### Task details
Each entry, from beginning to end, is to be transcribed verbatim.

[Stored items from a collection]
·····

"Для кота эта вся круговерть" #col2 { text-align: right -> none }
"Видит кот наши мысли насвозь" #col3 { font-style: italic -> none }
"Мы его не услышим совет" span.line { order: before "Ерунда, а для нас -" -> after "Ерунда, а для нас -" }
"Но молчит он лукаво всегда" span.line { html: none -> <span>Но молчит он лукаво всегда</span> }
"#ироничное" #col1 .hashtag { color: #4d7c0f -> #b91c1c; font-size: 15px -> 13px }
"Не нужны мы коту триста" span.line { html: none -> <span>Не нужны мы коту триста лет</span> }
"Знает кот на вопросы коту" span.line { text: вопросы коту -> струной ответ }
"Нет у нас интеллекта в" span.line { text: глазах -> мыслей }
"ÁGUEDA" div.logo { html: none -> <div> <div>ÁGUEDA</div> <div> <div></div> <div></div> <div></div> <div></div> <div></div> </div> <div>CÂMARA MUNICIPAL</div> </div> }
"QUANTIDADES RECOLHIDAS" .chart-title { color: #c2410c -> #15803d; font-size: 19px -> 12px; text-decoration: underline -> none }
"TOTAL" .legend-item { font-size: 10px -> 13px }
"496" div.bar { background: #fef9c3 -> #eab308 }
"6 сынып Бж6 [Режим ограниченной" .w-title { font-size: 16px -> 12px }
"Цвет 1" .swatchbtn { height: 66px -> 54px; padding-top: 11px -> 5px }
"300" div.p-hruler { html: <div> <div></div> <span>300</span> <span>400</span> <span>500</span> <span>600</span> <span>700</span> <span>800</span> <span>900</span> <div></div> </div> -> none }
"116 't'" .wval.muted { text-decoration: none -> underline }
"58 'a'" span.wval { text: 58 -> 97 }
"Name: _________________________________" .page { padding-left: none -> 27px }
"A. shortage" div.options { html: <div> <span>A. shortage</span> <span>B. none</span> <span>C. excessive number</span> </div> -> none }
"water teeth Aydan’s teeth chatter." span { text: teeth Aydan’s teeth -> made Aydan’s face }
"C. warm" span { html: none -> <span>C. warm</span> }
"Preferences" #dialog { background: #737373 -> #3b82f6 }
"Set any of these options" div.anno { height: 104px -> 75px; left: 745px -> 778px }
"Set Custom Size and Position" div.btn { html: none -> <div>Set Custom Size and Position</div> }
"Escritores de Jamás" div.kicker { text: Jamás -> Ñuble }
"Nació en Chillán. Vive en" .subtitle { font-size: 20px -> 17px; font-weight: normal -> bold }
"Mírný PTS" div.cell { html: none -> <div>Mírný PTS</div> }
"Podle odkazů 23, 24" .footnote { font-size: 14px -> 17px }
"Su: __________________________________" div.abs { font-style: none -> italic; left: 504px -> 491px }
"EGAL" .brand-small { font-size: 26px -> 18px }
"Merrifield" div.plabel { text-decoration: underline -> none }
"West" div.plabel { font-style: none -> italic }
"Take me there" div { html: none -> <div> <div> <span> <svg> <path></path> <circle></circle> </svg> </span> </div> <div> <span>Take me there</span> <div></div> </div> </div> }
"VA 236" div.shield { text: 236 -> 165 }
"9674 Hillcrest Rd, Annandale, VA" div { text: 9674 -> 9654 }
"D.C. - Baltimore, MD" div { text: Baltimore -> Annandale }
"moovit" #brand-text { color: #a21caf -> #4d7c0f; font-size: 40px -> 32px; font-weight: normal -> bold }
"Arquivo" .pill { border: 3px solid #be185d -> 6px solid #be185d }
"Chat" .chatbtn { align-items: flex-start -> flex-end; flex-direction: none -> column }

·····

### Reply to the exercise
"Для кота эта вся круговерть" #col2 { text-align: right -> none }
"Видит кот наши мысли насвозь" #col3 { font-style: italic -> none }
"Мы его не услышим совет" span.line { order: before "Ерунда, а для нас -" -> after "Ерунда, а для нас -" }
"Но молчит он лукаво всегда" span.line { html: none -> <span>Но молчит он лукаво всегда</span> }
"#ироничное" #col1 .hashtag { color: #4d7c0f -> #b91c1c; font-size: 15px -> 13px }
"Не нужны мы коту триста" span.line { html: none -> <span>Не нужны мы коту триста лет</span> }
"Знает кот на вопросы коту" span.line { text: вопросы коту -> струной ответ }
"Нет у нас интеллекта в" span.line { text: глазах -> мыслей }
"ÁGUEDA" div.logo { html: none -> <div> <div>ÁGUEDA</div> <div> <div></div> <div></div> <div></div> <div></div> <div></div> </div> <div>CÂMARA MUNICIPAL</div> </div> }
"QUANTIDADES RECOLHIDAS" .chart-title { color: #c2410c -> #15803d; font-size: 19px -> 12px; text-decoration: underline -> none }
"TOTAL" .legend-item { font-size: 10px -> 13px }
"496" div.bar { background: #fef9c3 -> #eab308 }
"6 сынып Бж6 [Режим ограниченной" .w-title { font-size: 16px -> 12px }
"Цвет 1" .swatchbtn { height: 66px -> 54px; padding-top: 11px -> 5px }
"300" div.p-hruler { html: <div> <div></div> <span>300</span> <span>400</span> <span>500</span> <span>600</span> <span>700</span> <span>800</span> <span>900</span> <div></div> </div> -> none }
"116 't'" .wval.muted { text-decoration: none -> underline }
"58 'a'" span.wval { text: 58 -> 97 }
"Name: _________________________________" .page { padding-left: none -> 27px }
"A. shortage" div.options { html: <div> <span>A. shortage</span> <span>B. none</span> <span>C. excessive number</span> </div> -> none }
"water teeth Aydan’s teeth chatter." span { text: teeth Aydan’s teeth -> made Aydan’s face }
"C. warm" span { html: none -> <span>C. warm</span> }
"Preferences" #dialog { background: #737373 -> #3b82f6 }
"Set any of these options" div.anno { height: 104px -> 75px; left: 745px -> 778px }
"Set Custom Size and Position" div.btn { html: none -> <div>Set Custom Size and Position</div> }
"Escritores de Jamás" div.kicker { text: Jamás -> Ñuble }
"Nació en Chillán. Vive en" .subtitle { font-size: 20px -> 17px; font-weight: normal -> bold }
"Mírný PTS" div.cell { html: none -> <div>Mírný PTS</div> }
"Podle odkazů 23, 24" .footnote { font-size: 14px -> 17px }
"Su: __________________________________" div.abs { font-style: none -> italic; left: 504px -> 491px }
"EGAL" .brand-small { font-size: 26px -> 18px }
"Merrifield" div.plabel { text-decoration: underline -> none }
"West" div.plabel { font-style: none -> italic }
"Take me there" div { html: none -> <div> <div> <span> <svg> <path></path> <circle></circle> </svg> </span> </div> <div> <span>Take me there</span> <div></div> </div> </div> }
"VA 236" div.shield { text: 236 -> 165 }
"9674 Hillcrest Rd, Annandale, VA" div { text: 9674 -> 9654 }
"D.C. - Baltimore, MD" div { text: Baltimore -> Annandale }
"moovit" #brand-text { color: #a21caf -> #4d7c0f; font-size: 40px -> 32px; font-weight: normal -> bold }
"Arquivo" .pill { border: 3px solid #be185d -> 6px solid #be185d }
"Chat" .chatbtn { align-items: flex-start -> flex-end; flex-direction: none -> column }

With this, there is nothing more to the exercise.